(Before-and-after page screenshots)
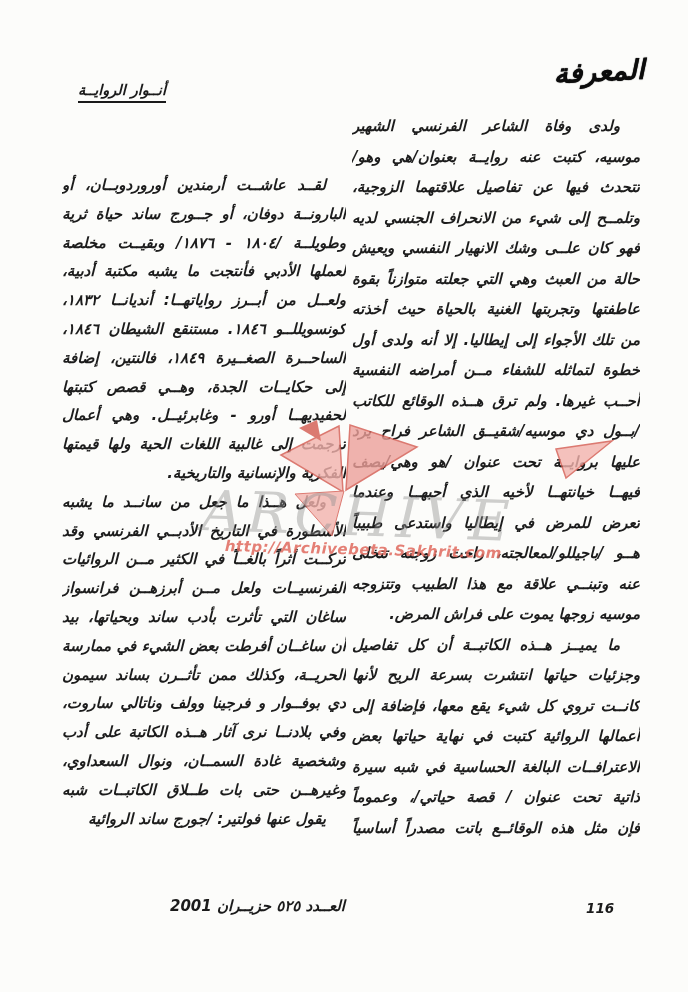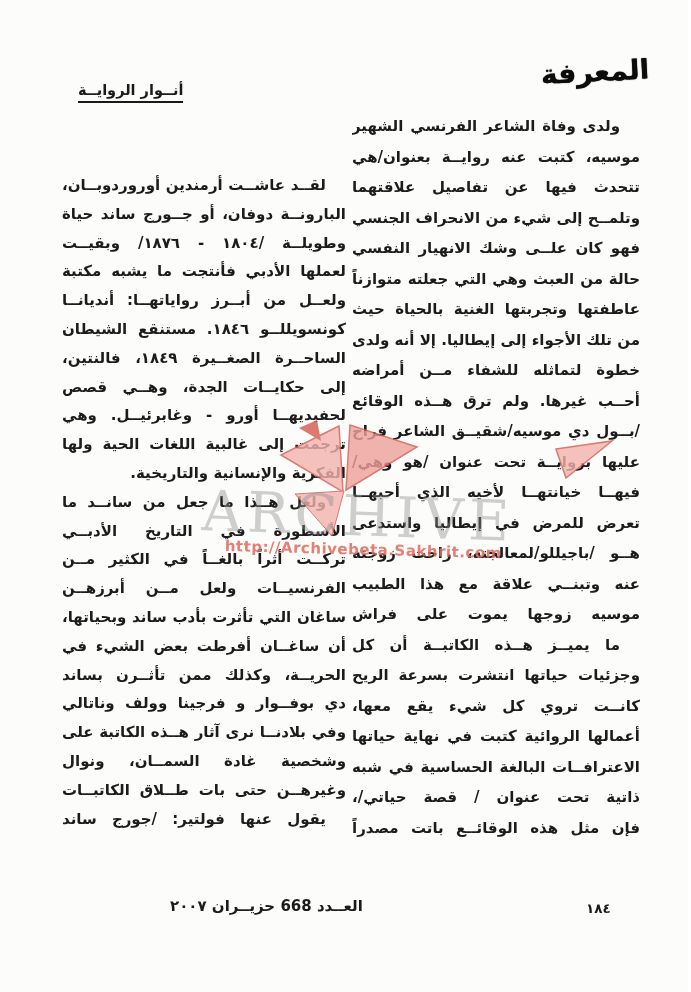"أنــوار الروايــة" .page { font-style: none -> italic }
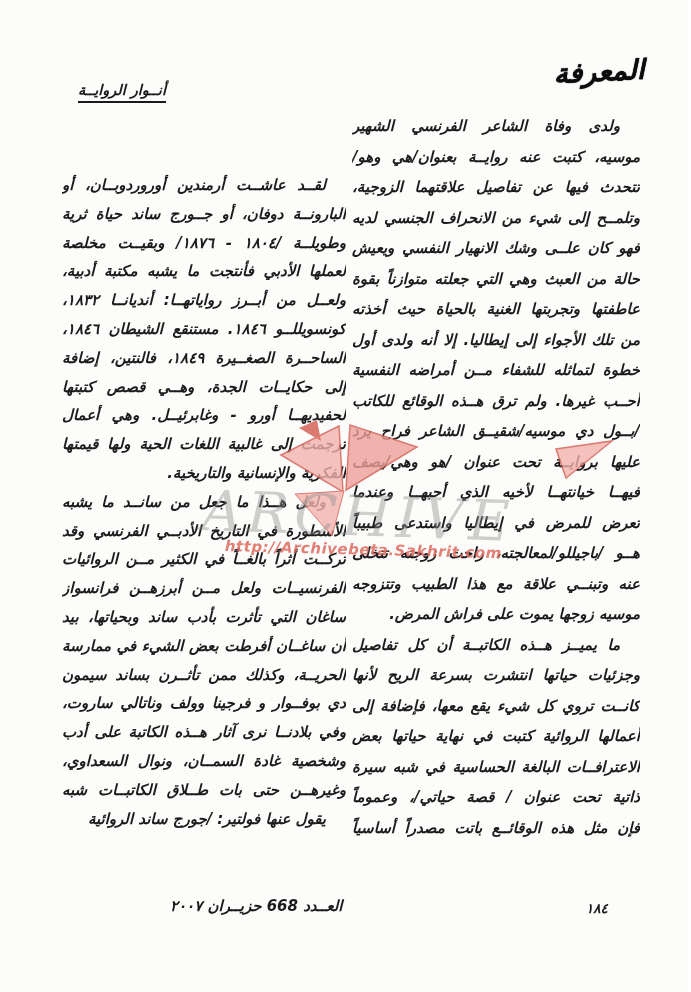"العــدد 668 حزيــران ٢٠٠٧" div.footer-issue { text: 668 حزيــران ٢٠٠٧ -> ٥٢٥ حزيــران 2001 }
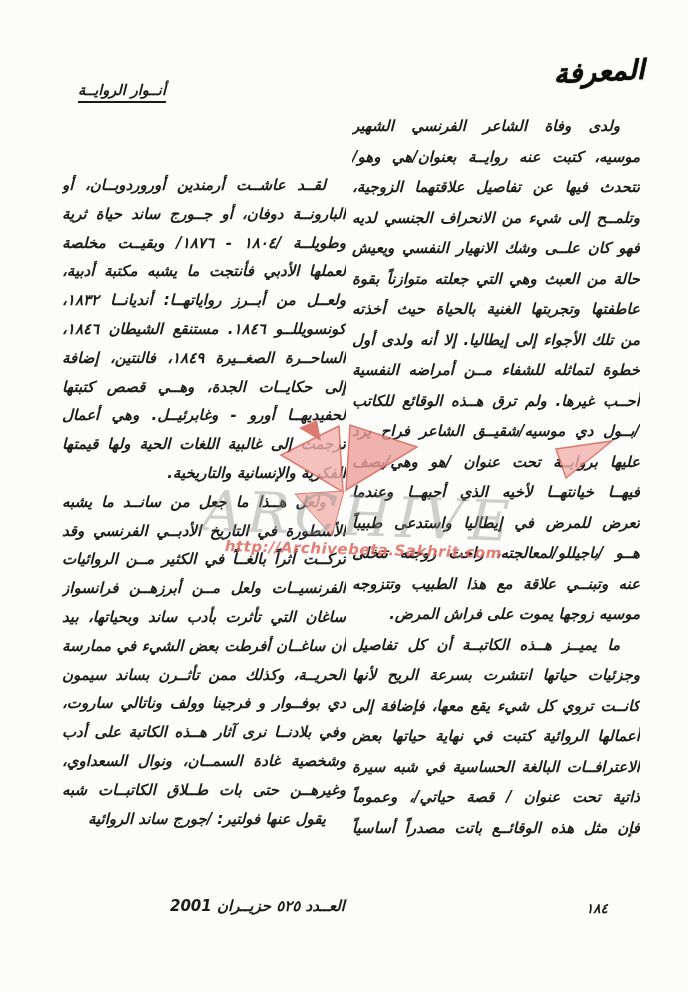"١٨٤" div.footer-page-number { text: ١٨٤ -> 116 }
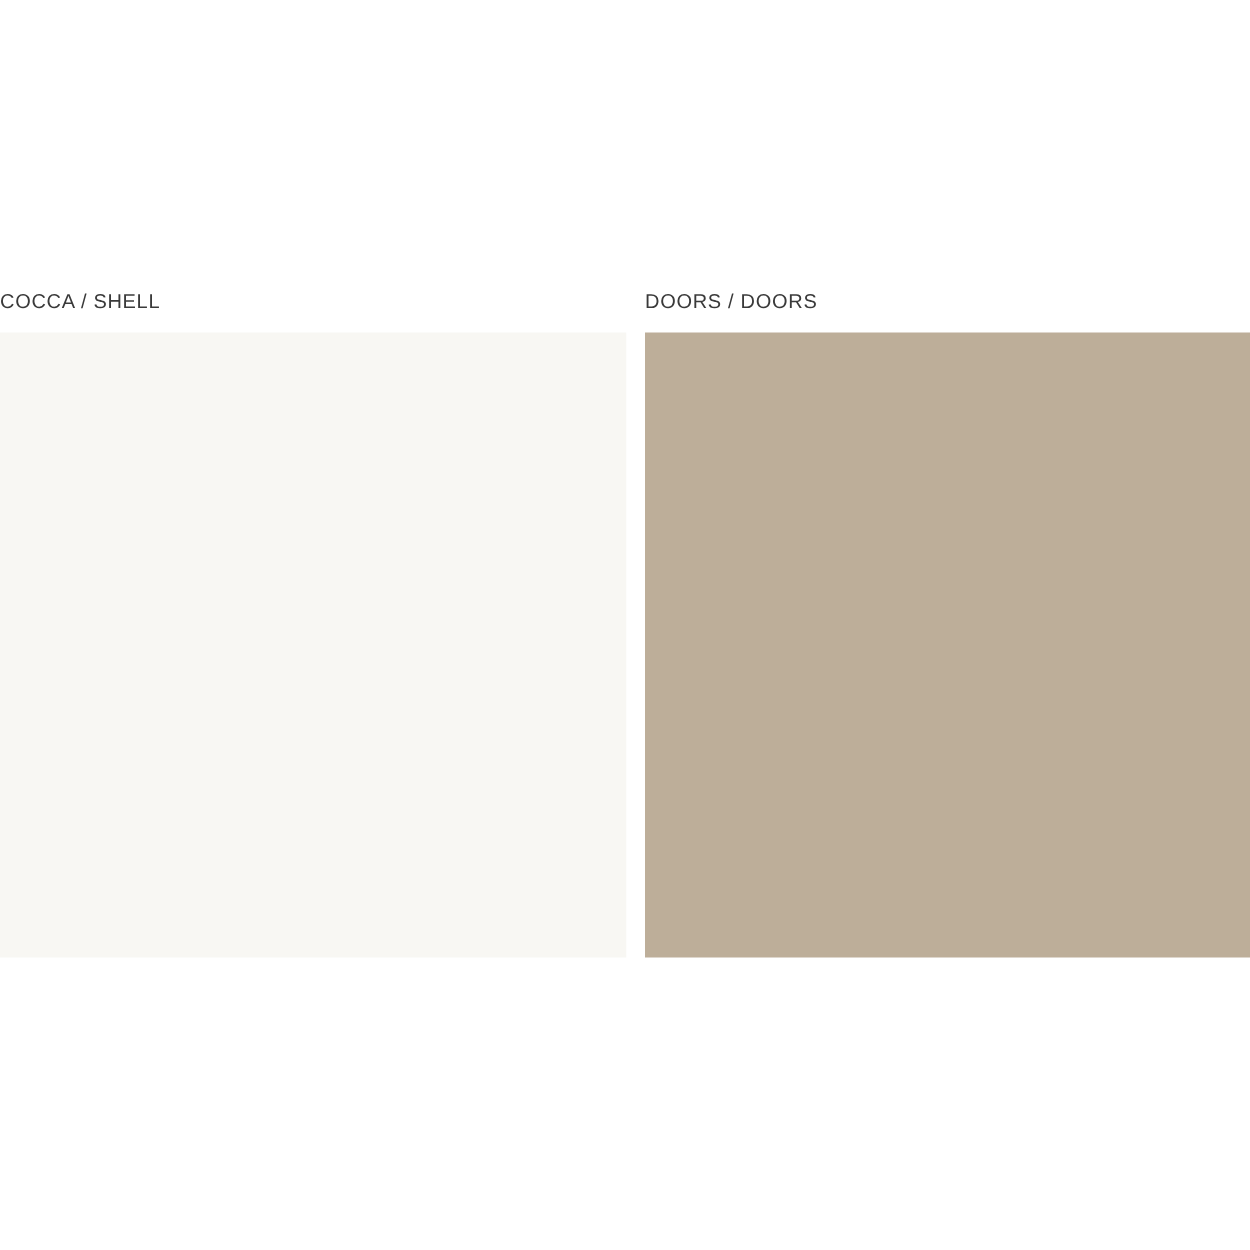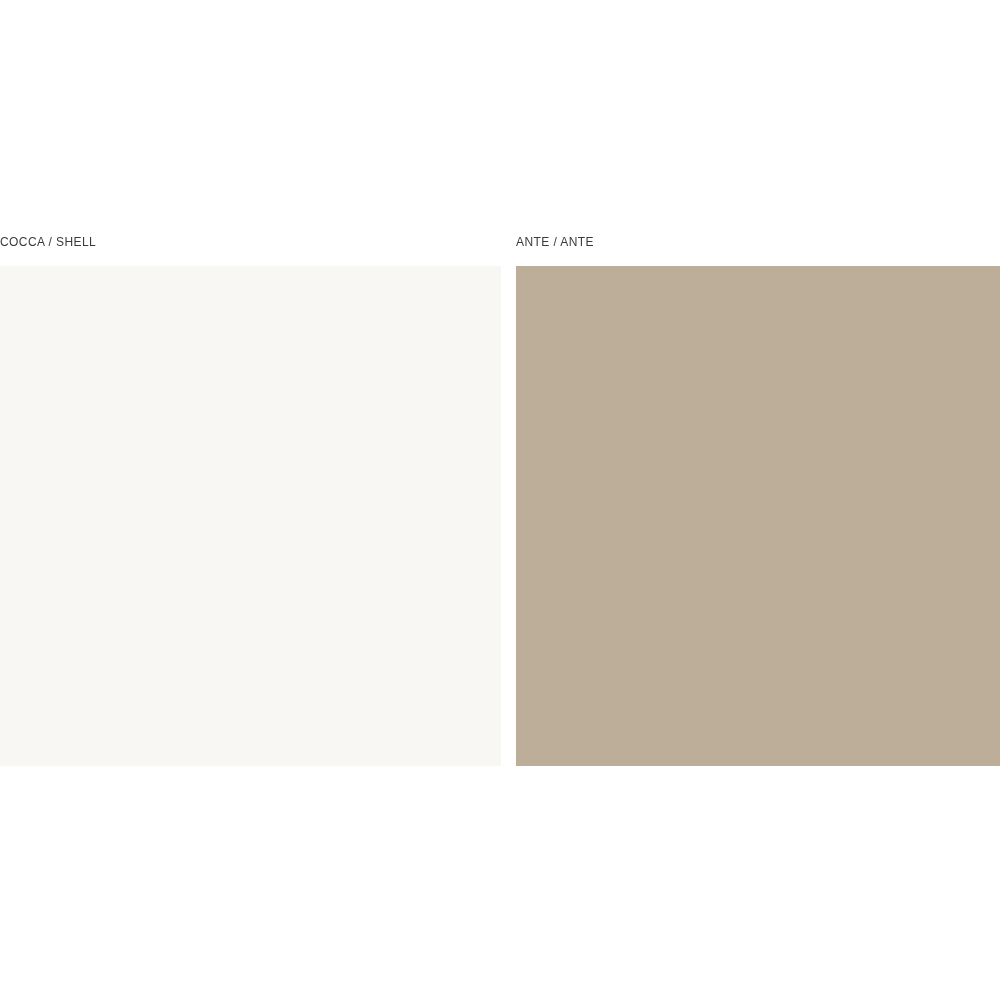"COCCA / SHELL" .swatch-label { font-size: 12px -> 16px }
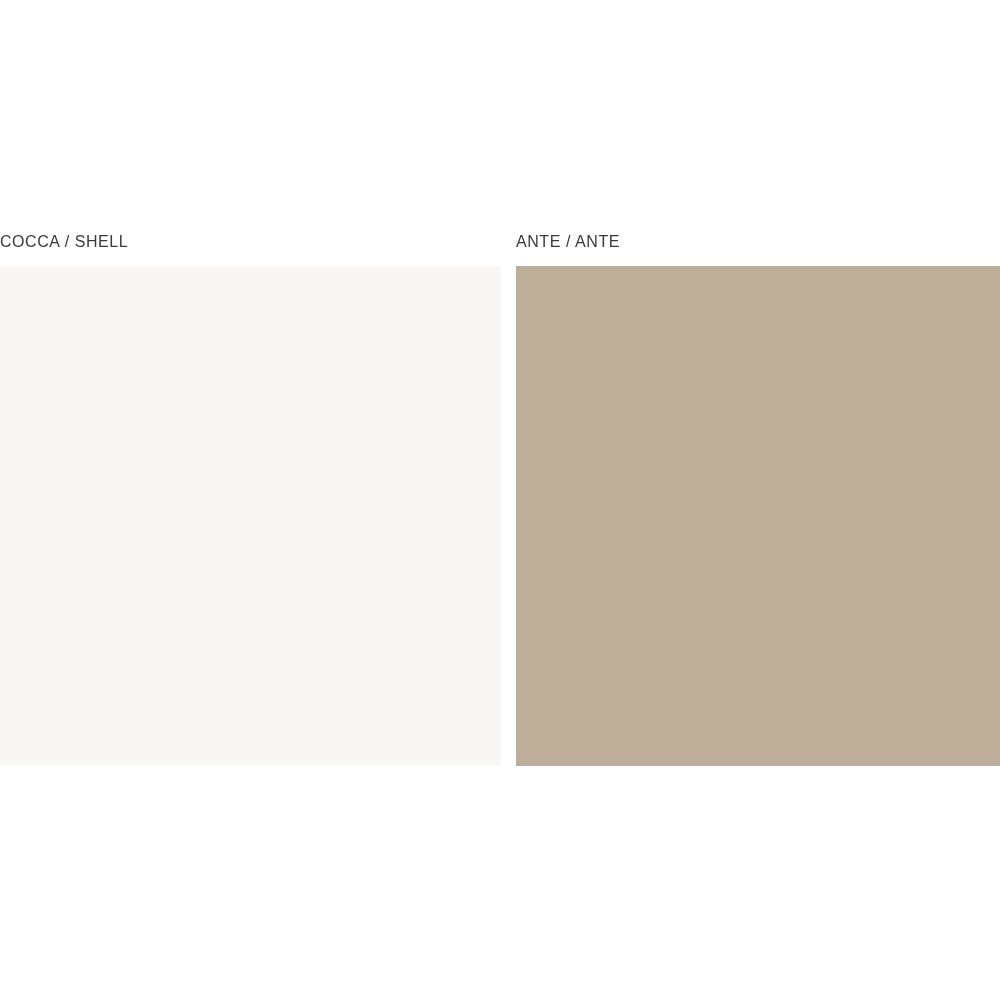"ANTE / ANTE" div.swatch-label { text: ANTE / ANTE -> DOORS / DOORS }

◆ Assignment ◆
Omit all pictures and repeat the rest of the records verbatim.

◆ Expected answer ◆
"أنــوار الروايــة" .page { font-style: none -> italic }
"العــدد 668 حزيــران ٢٠٠٧" div.footer-issue { text: 668 حزيــران ٢٠٠٧ -> ٥٢٥ حزيــران 2001 }
"١٨٤" div.footer-page-number { text: ١٨٤ -> 116 }
"COCCA / SHELL" .swatch-label { font-size: 12px -> 16px }
"ANTE / ANTE" div.swatch-label { text: ANTE / ANTE -> DOORS / DOORS }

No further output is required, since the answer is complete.